### DATA
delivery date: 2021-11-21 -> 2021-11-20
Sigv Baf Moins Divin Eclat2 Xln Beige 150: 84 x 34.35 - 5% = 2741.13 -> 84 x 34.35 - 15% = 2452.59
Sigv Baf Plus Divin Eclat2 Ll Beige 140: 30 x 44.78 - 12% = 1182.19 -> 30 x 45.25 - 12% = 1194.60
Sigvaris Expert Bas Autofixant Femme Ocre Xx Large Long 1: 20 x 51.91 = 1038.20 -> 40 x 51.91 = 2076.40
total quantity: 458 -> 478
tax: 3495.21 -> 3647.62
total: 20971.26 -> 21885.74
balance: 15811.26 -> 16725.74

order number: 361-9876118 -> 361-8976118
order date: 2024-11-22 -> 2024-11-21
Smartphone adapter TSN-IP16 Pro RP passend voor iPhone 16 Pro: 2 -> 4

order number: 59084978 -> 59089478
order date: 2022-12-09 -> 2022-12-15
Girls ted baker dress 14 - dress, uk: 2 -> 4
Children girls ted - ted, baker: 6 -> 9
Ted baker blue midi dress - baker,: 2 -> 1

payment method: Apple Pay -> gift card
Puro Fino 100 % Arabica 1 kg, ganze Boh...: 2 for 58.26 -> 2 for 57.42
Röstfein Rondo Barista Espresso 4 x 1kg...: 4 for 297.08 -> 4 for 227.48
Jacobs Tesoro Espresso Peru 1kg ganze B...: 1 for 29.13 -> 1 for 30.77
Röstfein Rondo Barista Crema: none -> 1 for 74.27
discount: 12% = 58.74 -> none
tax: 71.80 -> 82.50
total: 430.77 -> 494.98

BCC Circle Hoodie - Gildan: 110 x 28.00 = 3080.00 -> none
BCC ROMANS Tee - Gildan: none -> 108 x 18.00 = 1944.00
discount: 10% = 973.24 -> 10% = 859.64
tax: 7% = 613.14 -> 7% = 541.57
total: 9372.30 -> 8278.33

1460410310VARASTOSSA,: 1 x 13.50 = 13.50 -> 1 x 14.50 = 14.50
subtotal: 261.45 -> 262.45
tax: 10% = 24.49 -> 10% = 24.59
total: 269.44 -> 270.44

### EXERCISE DETAILS
Return only the number of lines in the data that contain "Rondo".

### SOLUTION TO THE EXERCISE
2